[
https://issues.apache.org/jira/browse/AVRO-1357?page=com.atlassian.jira.plugin.system.issuetabpanels:all-tabpanel
]
Xiangrui Meng updated AVRO-1357:
--------------------------------
Attachment: AVRO-1357.patch
Upload a patch to lang/java/mapred that implements the feature.
> Allow to force reading generic records for input data and map output data
> -------------------------------------------------------------------------
>
> Key: AVRO-1357
> URL: https://issues.apache.org/jira/browse/AVRO-1357
> Project: Avro
> Issue Type: New Feature
> Components: java
> Affects Versions: 1.7.4
> Reporter: Xiangrui Meng
> Attachments: AVRO-1357.patch
>
> Original Estimate: 48h
> Remaining Estimate: 48h
>
> In AvroJob/AvroInputFormat/AvroRecordReader, we can choose either
> SpecificDatumReader or ReflectDatumReader to read input data and map output
> data, but not GenericDatumReader. We may want to force reading generic
> records for some jobs.
> For example, assume that the input records contain a field called "category"

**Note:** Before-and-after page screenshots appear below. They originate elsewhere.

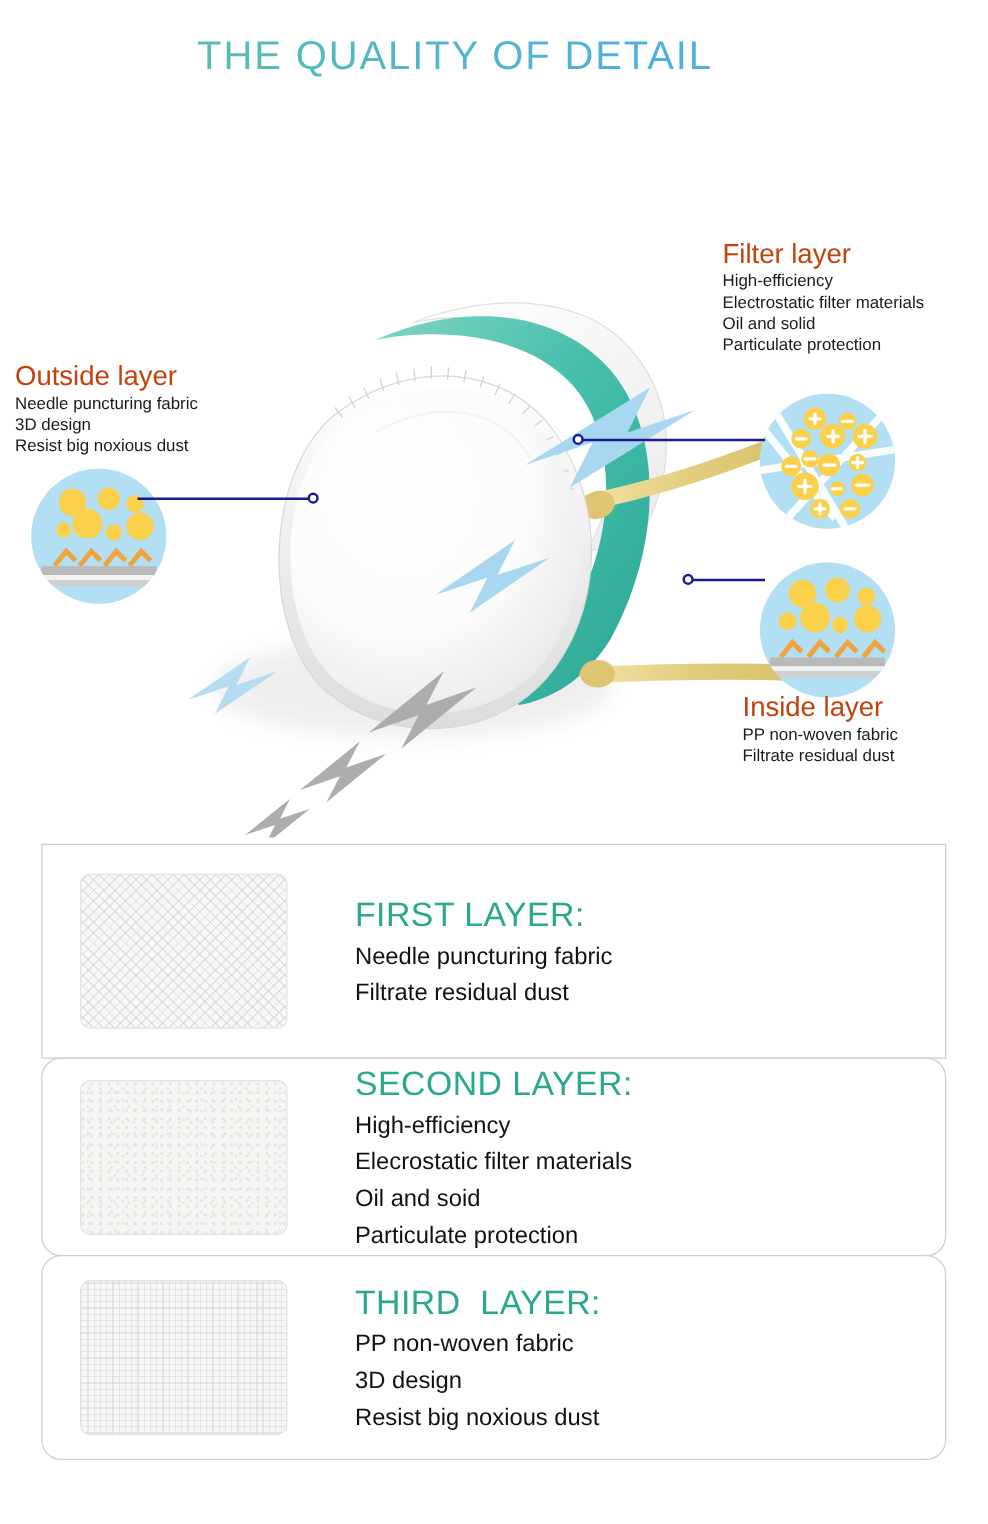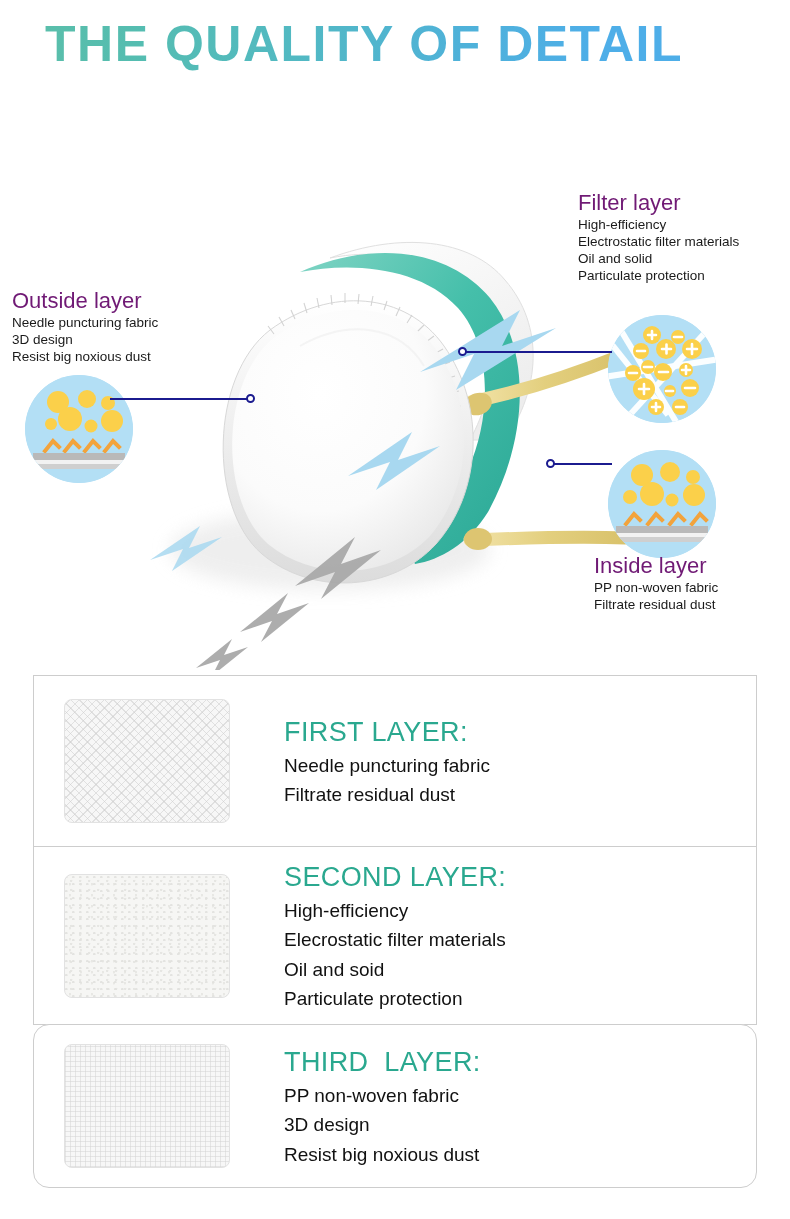--- a/index.html
+++ b/index.html
@@ -21,22 +21,22 @@
     top: 0; left: 0;
     width: 790px;
     height: 140px;
   }
   #main-title {
     position: absolute;
     top: 14px;
     left: 0;
     width: 728px;
     text-align: center;
-    font-size: 50px;
-    font-weight: bold;
+    font-size: 32px;
+    font-weight: normal;
     letter-spacing: 1.5px;
     line-height: 60px;
     background: linear-gradient(to right, #5cbfa8 0%, #55bdb0 18%, #52b9c2 40%, #4fb2d8 62%, #4eaee8 82%, #4eaee8 100%);
     -webkit-background-clip: text;
     background-clip: text;
     color: transparent;
     -webkit-text-fill-color: transparent;
     white-space: nowrap;
   }
   #subtitle {
@@ -57,21 +57,21 @@
     position: absolute;
     top: 140px;
     left: 0;
     width: 790px;
     height: 530px;
   }
 
   .callout { position: absolute; }
   .callout-title {
     font-size: 22px;
-    color: #701a75;
+    color: #c2410c;
     line-height: 26px;
     white-space: nowrap;
   }
   .callout-line {
     font-size: 13.5px;
     color: #1a1a1a;
     line-height: 17px;
     white-space: nowrap;
   }
 
@@ -408,21 +408,21 @@
 
   <div class="layer-card" style="height:172px;">
     <div class="swatch swatch-mesh"></div>
     <div class="card-text">
       <div class="card-heading">FIRST LAYER:</div>
       <div class="card-line">Needle puncturing fabric</div>
       <div class="card-line">Filtrate residual dust</div>
     </div>
   </div>
 
-  <div class="layer-card" style="height:179px;">
+  <div class="layer-card" style="height:159px;border-radius:16px;">
     <div class="swatch swatch-felt"></div>
     <div class="card-text">
       <div class="card-heading">SECOND LAYER:</div>
       <div class="card-line">High-efficiency</div>
       <div class="card-line">Elecrostatic filter materials</div>
       <div class="card-line">Oil and soid</div>
       <div class="card-line">Particulate protection</div>
     </div>
   </div>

> and we want to compute the number of records for each category. If we can
> force reading generic records, we can get the category string by calling
> get("category"). Otherwise, the input record might be loaded as a
> GenericRecord instance or a SpecificRecord instance. The latter does not
> implement GenericRecord.
> To add this feature, we can change the booleans
> IS_REFLECT/MAP_OUTPUT_IS_REFLECT into enums called
> INPUT_AVRO_DESERIALIZATION_TYPE/MAP_OUTPUT_AVRO_DESERIALIZATION_TYPE, and
> return the corresponding DatumReader based on the type.
> We can add
> setDeserializationType/setInputDeserializationType/setMapOutputDeserializationType
> to AvroJob while deprecating setReflect/setInputReflect/setMapOutputReflect.
--
This message is automatically generated by JIRA.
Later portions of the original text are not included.